Exercise prompt: When the line containing "[657,259,699,269] error ->" is found in the data below, copy it and each line after it through the line containing "[676,276,932,293] // java", exactly and with no others.

Provided data:
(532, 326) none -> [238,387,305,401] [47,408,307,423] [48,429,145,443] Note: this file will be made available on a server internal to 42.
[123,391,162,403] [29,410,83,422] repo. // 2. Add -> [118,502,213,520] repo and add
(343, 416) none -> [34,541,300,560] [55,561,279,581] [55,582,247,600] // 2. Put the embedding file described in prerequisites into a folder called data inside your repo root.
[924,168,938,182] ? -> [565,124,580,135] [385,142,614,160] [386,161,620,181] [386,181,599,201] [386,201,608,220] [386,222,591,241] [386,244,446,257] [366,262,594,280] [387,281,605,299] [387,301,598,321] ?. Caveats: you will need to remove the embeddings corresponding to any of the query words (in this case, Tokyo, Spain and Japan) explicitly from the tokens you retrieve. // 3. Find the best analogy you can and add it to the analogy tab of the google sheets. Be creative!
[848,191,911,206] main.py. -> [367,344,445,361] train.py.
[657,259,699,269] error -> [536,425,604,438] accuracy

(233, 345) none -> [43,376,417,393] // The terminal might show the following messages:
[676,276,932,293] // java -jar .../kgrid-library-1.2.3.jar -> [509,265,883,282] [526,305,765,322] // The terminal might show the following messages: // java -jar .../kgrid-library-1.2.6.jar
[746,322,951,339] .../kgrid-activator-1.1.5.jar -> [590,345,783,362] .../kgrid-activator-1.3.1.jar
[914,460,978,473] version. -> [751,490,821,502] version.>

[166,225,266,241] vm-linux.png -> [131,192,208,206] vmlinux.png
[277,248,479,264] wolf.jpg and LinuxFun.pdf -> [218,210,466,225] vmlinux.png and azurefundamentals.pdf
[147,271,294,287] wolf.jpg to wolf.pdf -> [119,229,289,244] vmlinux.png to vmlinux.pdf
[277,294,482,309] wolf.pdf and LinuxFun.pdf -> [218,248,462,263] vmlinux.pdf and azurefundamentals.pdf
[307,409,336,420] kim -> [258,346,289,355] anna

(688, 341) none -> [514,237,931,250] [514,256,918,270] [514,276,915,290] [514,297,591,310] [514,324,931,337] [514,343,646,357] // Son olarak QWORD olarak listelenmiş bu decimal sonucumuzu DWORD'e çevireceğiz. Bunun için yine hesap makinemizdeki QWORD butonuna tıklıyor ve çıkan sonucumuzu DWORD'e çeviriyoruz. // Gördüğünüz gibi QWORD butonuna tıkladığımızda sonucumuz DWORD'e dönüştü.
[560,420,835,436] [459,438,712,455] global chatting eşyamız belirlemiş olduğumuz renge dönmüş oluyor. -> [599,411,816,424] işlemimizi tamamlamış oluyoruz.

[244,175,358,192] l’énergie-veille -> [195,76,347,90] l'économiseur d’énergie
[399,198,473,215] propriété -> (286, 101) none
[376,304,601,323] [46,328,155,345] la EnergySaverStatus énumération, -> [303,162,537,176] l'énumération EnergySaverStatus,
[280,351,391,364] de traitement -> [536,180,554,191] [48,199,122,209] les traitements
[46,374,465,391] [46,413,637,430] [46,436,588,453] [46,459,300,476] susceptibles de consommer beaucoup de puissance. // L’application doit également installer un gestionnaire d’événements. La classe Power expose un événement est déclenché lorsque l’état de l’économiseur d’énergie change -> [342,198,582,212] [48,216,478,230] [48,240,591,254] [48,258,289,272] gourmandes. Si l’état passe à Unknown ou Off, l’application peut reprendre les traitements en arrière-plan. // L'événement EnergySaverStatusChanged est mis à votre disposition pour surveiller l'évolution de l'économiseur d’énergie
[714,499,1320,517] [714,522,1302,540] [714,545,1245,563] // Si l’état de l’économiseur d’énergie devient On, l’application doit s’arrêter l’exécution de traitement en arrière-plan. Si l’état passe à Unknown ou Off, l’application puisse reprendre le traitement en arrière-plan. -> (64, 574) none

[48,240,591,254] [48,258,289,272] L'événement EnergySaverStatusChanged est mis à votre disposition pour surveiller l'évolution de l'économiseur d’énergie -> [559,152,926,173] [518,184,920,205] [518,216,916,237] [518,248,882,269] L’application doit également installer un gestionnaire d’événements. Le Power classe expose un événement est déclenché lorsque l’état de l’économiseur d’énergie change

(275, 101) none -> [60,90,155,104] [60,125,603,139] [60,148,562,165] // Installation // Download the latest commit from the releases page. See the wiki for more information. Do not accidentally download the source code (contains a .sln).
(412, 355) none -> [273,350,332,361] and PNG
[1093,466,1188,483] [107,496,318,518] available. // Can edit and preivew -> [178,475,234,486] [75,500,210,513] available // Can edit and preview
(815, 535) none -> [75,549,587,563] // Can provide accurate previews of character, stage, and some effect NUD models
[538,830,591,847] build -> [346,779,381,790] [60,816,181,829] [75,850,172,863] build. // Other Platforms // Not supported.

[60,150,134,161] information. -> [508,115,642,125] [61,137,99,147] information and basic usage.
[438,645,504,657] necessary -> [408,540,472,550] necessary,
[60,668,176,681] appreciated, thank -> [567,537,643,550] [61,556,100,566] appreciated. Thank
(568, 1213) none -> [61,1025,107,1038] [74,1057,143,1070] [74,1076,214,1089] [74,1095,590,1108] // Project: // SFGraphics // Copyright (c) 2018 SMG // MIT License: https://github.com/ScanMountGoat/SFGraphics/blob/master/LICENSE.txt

Solved problem:
[657,259,699,269] error -> [536,425,604,438] accuracy

(233, 345) none -> [43,376,417,393] // The terminal might show the following messages:
[676,276,932,293] // java -jar .../kgrid-library-1.2.3.jar -> [509,265,883,282] [526,305,765,322] // The terminal might show the following messages: // java -jar .../kgrid-library-1.2.6.jar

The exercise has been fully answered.